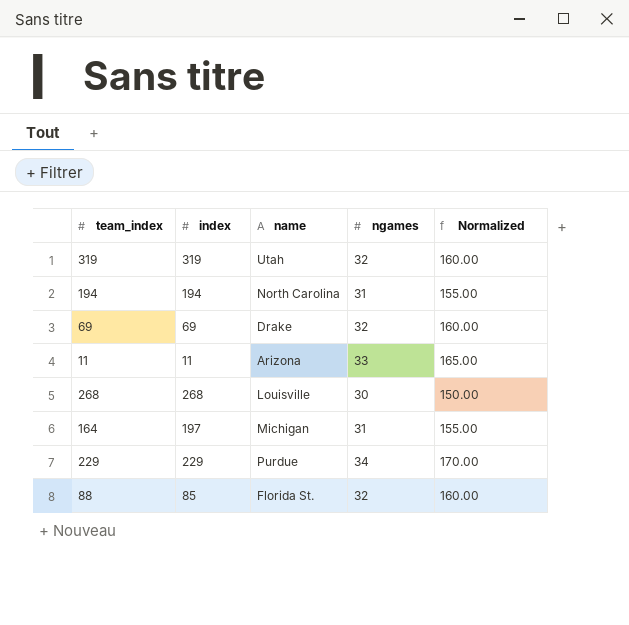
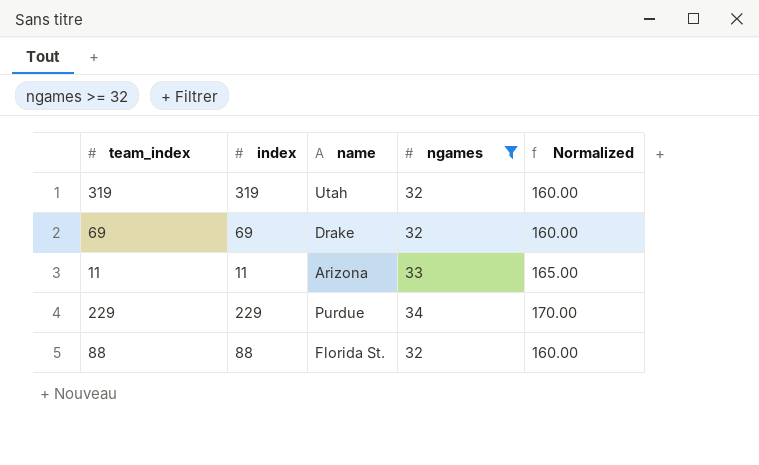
filter: none -> ngames >= 32
88 | index: 85 -> 88

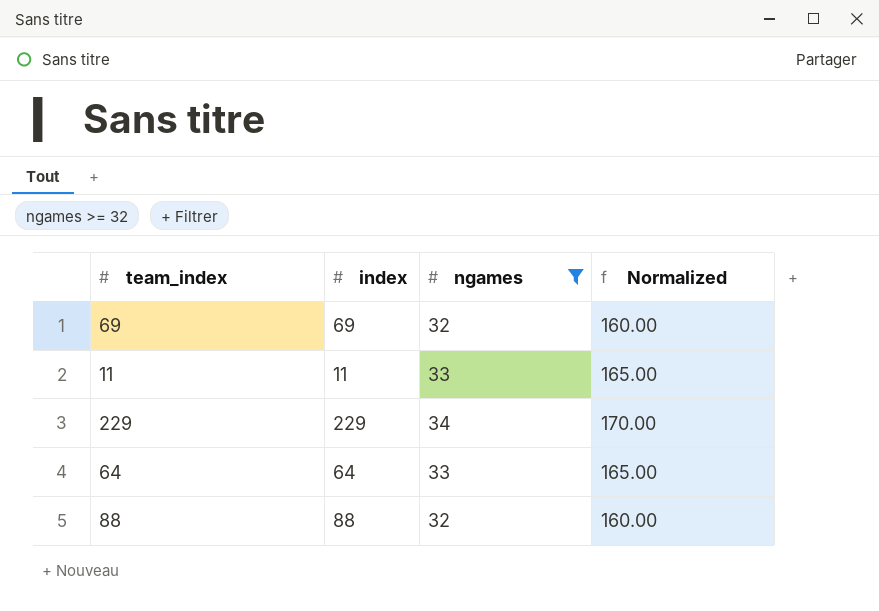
column name | position: 3 -> none
row 319: 319 | Utah | 32 | 160.00 -> none
row 64: none -> 64 | 33 | 165.00

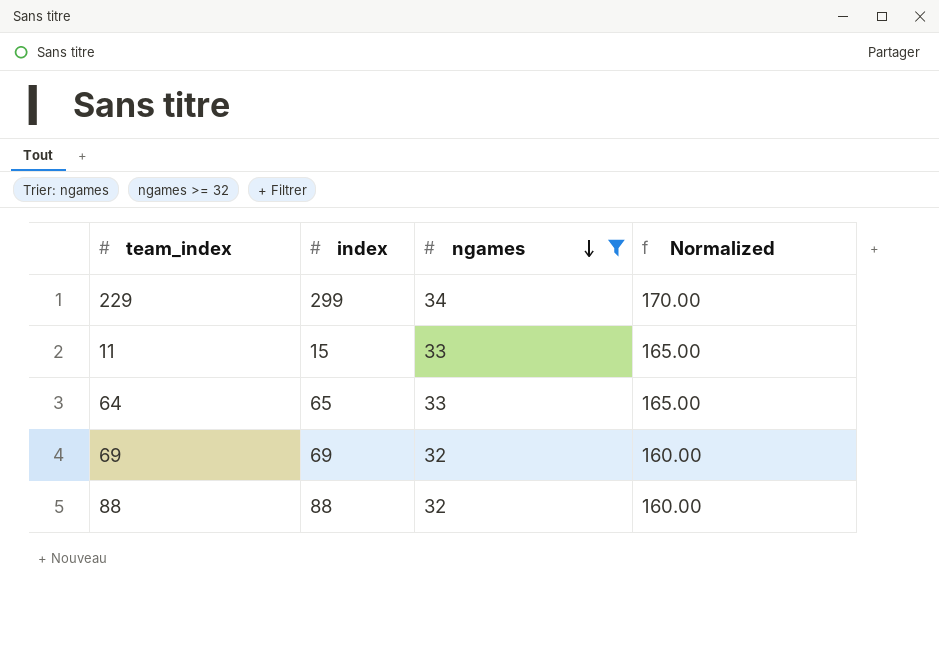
row order: none -> ngames descending
229 | index: 229 -> 299
11 | index: 11 -> 15
64 | index: 64 -> 65

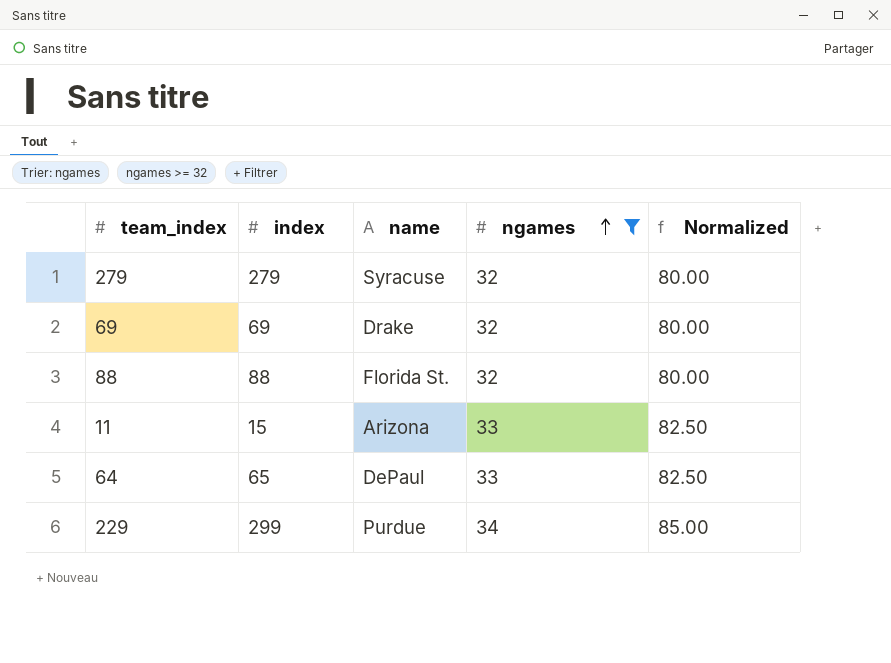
row order: ngames descending -> ngames ascending
column name | position: none -> 3
column Normalized | formula: [ngames] * 5 -> [ngames] * 2.5
row 279: none -> 279 | Syracuse | 32 | 80.00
####################
## [REQUIREMENT]
Line by line, write out the material exactly, leaving the images out.

## [RESPONSE BELOW]
filter: none -> ngames >= 32
88 | index: 85 -> 88

column name | position: 3 -> none
row 319: 319 | Utah | 32 | 160.00 -> none
row 64: none -> 64 | 33 | 165.00

row order: none -> ngames descending
229 | index: 229 -> 299
11 | index: 11 -> 15
64 | index: 64 -> 65

row order: ngames descending -> ngames ascending
column name | position: none -> 3
column Normalized | formula: [ngames] * 5 -> [ngames] * 2.5
row 279: none -> 279 | Syracuse | 32 | 80.00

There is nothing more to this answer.